Copy every entry as is. Leave images out.

-- Records to process --

--------------------------------

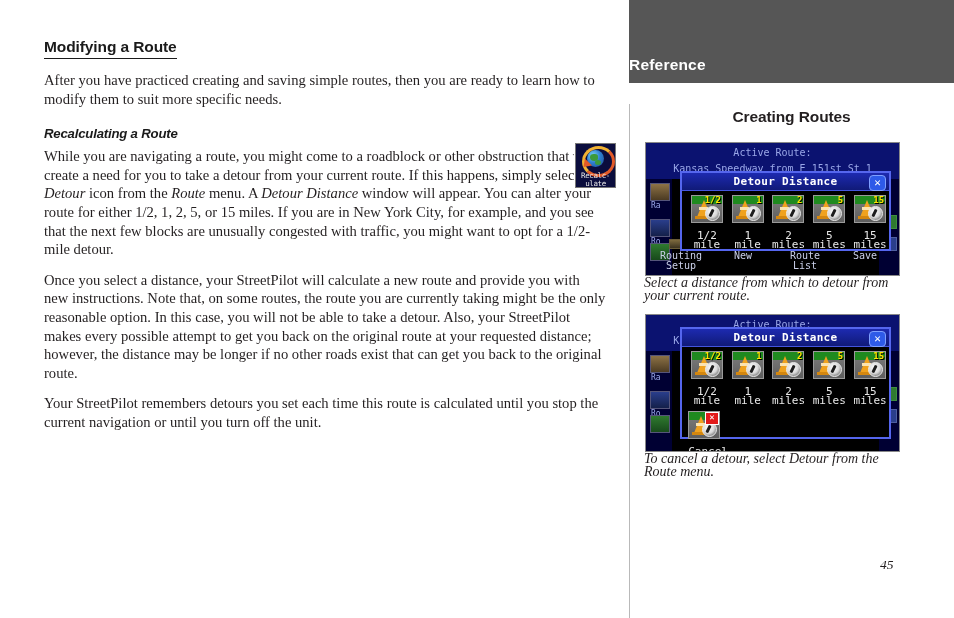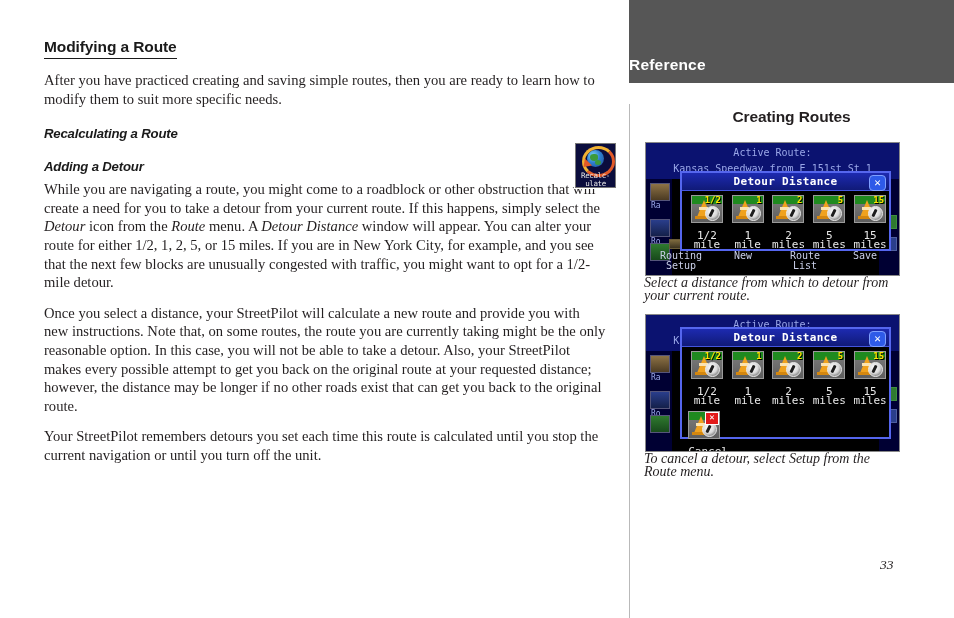"Adding a Detour" div.h2 { html: <div>Adding a Detour</div> -> none }
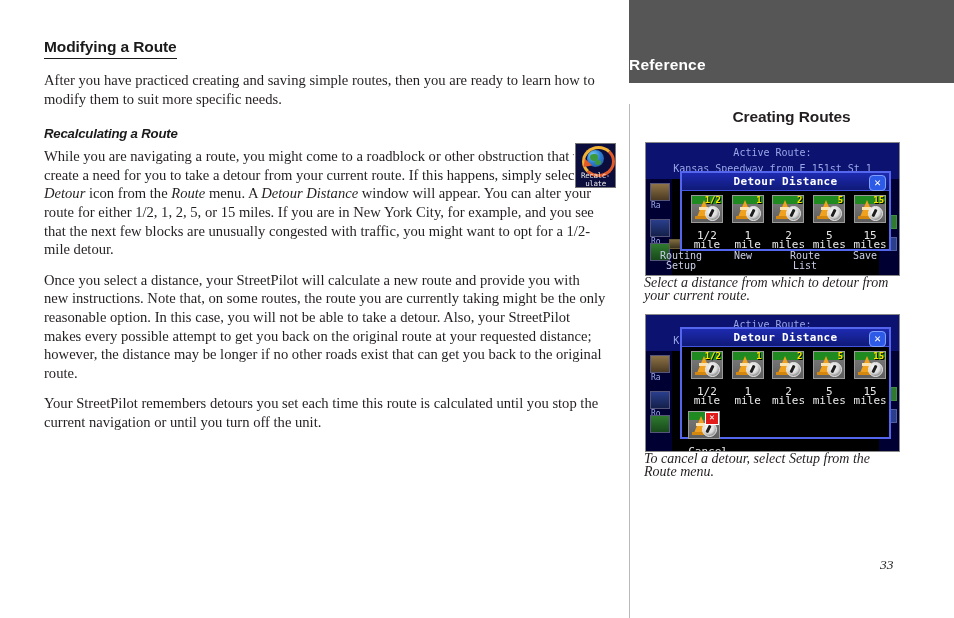"To cancel a detour, select" div.caption { text: Setup -> Detour }
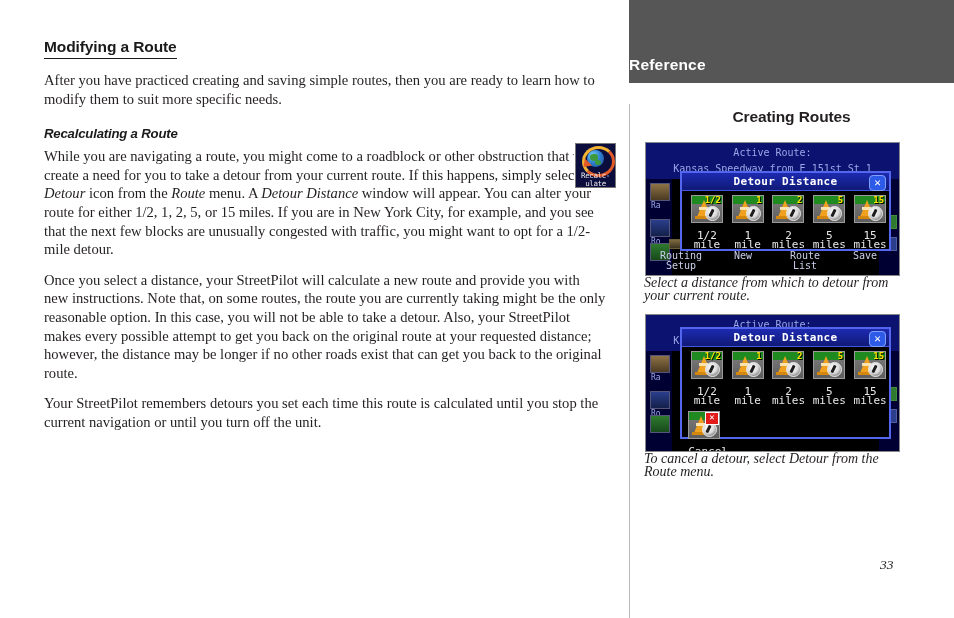"33" div.page-num { text: 33 -> 45 }
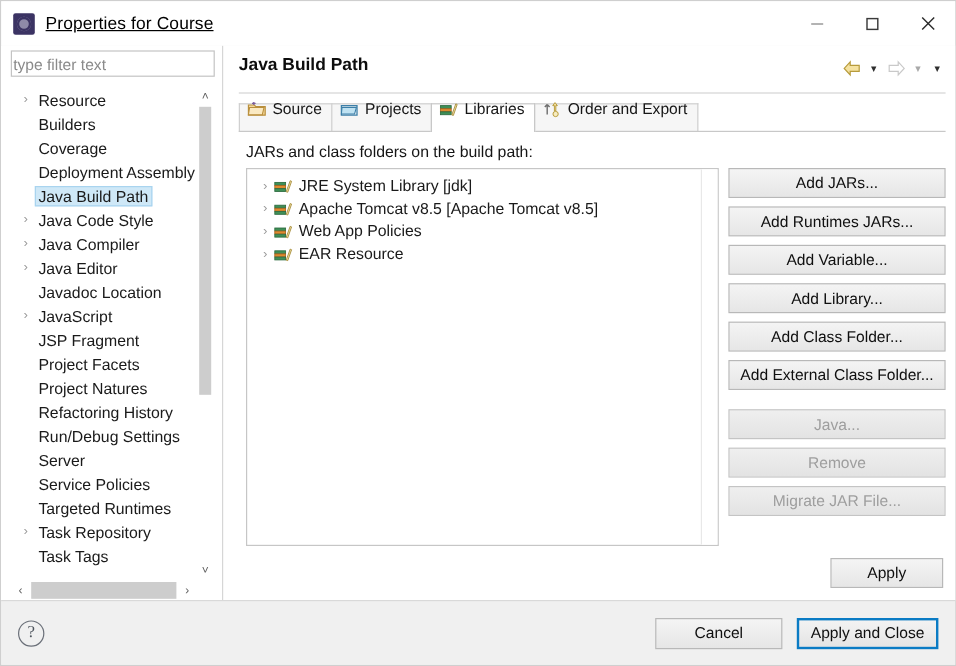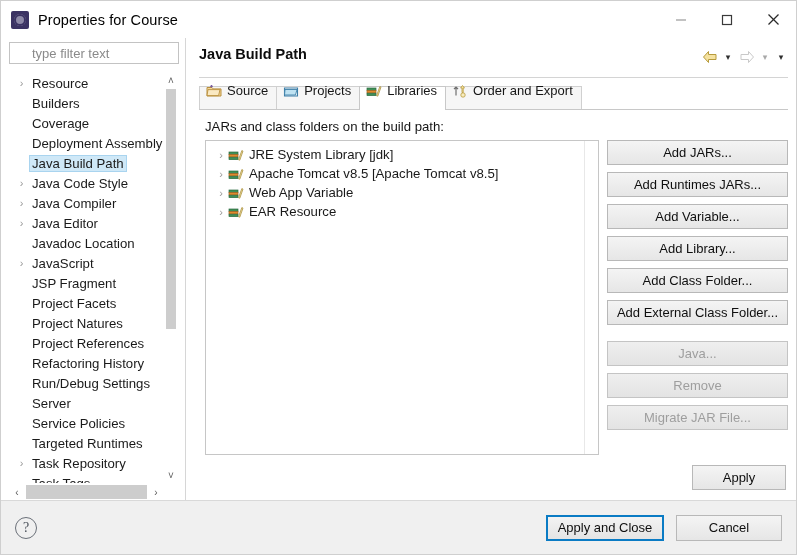"Properties for Course" #title-text { text-decoration: none -> underline }
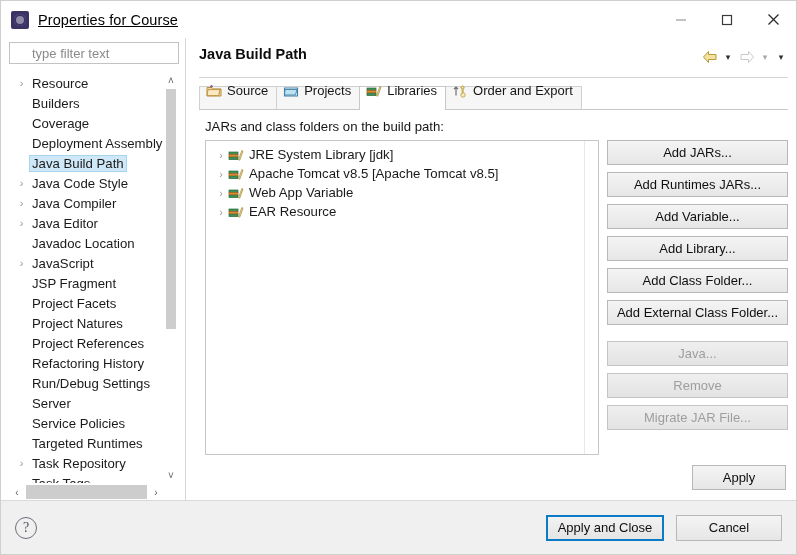"type filter text" #filter-input { padding: 0 22px -> 0 1px }
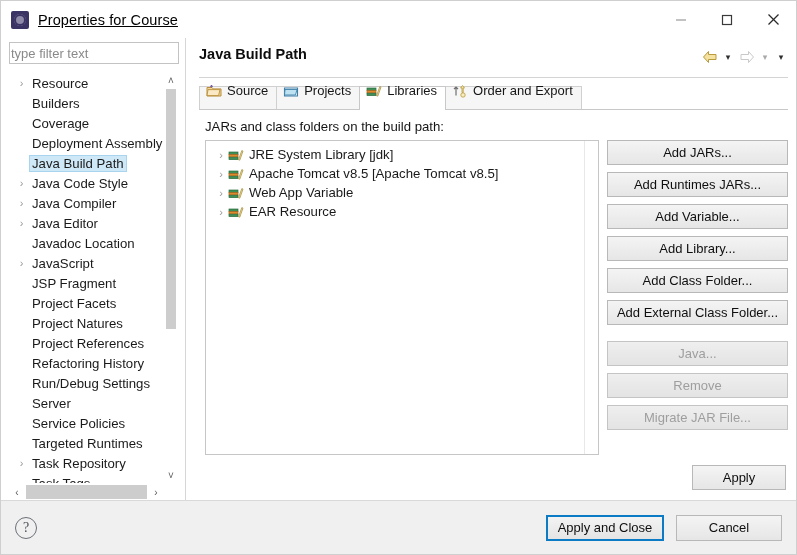"Web App Variable" span { text: Variable -> Policies }
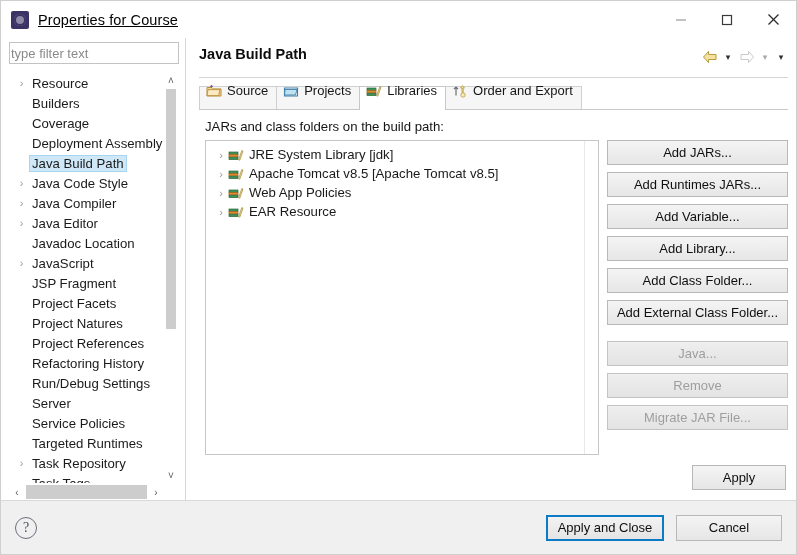"Project References" div.tree-row { html: <div> <span></span> <span>Project References</span> </div> -> none }
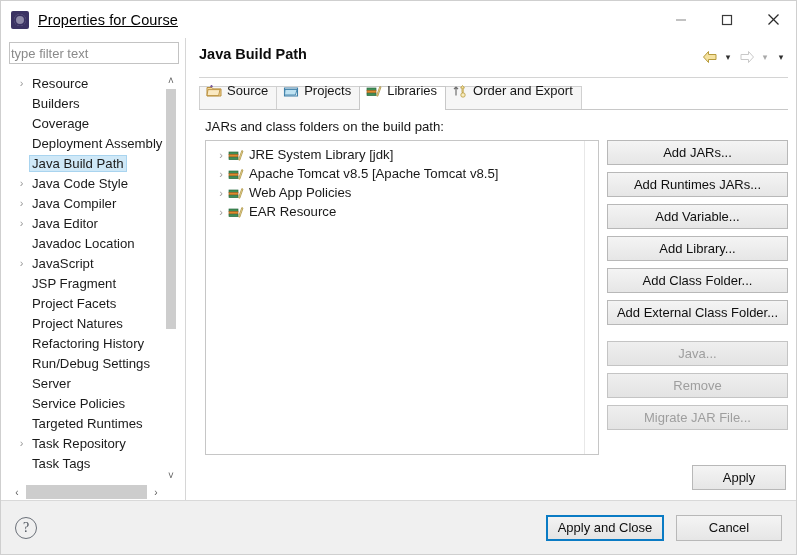"Apply and Close" div { order: before "Cancel" -> after "Cancel" }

--------------------------------

-- Output for this exercise --
"Adding a Detour" div.h2 { html: <div>Adding a Detour</div> -> none }
"To cancel a detour, select" div.caption { text: Setup -> Detour }
"33" div.page-num { text: 33 -> 45 }
"Properties for Course" #title-text { text-decoration: none -> underline }
"type filter text" #filter-input { padding: 0 22px -> 0 1px }
"Web App Variable" span { text: Variable -> Policies }
"Project References" div.tree-row { html: <div> <span></span> <span>Project References</span> </div> -> none }
"Apply and Close" div { order: before "Cancel" -> after "Cancel" }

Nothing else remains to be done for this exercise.